Data for this task:
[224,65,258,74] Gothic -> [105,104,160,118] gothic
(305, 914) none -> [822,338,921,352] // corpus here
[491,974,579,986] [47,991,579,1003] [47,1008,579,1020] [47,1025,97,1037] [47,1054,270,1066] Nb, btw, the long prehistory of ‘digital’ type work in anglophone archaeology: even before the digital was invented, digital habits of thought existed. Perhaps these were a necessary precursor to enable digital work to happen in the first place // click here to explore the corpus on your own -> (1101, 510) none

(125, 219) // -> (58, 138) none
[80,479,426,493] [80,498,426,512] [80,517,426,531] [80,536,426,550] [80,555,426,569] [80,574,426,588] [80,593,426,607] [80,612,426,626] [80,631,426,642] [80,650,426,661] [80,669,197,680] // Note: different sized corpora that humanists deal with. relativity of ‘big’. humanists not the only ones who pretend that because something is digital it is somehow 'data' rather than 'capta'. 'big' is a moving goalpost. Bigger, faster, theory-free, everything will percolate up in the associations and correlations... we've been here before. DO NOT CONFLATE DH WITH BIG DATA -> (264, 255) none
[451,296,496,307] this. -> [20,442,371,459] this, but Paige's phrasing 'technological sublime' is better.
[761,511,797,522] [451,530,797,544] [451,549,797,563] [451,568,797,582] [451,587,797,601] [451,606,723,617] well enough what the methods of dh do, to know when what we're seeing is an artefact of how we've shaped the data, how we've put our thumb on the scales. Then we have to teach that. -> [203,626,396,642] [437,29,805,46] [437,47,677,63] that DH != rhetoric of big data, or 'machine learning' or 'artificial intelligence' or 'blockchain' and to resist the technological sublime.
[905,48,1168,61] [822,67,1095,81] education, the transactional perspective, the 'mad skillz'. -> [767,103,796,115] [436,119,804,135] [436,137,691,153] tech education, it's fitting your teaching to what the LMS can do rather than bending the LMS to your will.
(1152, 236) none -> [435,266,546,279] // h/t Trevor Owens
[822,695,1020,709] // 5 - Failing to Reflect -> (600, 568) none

Task objective: Search the listing for the word "none" and return each line that holds it.

Expected output:
(305, 914) none -> [822,338,921,352] // corpus here
[491,974,579,986] [47,991,579,1003] [47,1008,579,1020] [47,1025,97,1037] [47,1054,270,1066] Nb, btw, the long prehistory of ‘digital’ type work in anglophone archaeology: even before the digital was invented, digital habits of thought existed. Perhaps these were a necessary precursor to enable digital work to happen in the first place // click here to explore the corpus on your own -> (1101, 510) none
(125, 219) // -> (58, 138) none
[80,479,426,493] [80,498,426,512] [80,517,426,531] [80,536,426,550] [80,555,426,569] [80,574,426,588] [80,593,426,607] [80,612,426,626] [80,631,426,642] [80,650,426,661] [80,669,197,680] // Note: different sized corpora that humanists deal with. relativity of ‘big’. humanists not the only ones who pretend that because something is digital it is somehow 'data' rather than 'capta'. 'big' is a moving goalpost. Bigger, faster, theory-free, everything will percolate up in the associations and correlations... we've been here before. DO NOT CONFLATE DH WITH BIG DATA -> (264, 255) none
(1152, 236) none -> [435,266,546,279] // h/t Trevor Owens
[822,695,1020,709] // 5 - Failing to Reflect -> (600, 568) none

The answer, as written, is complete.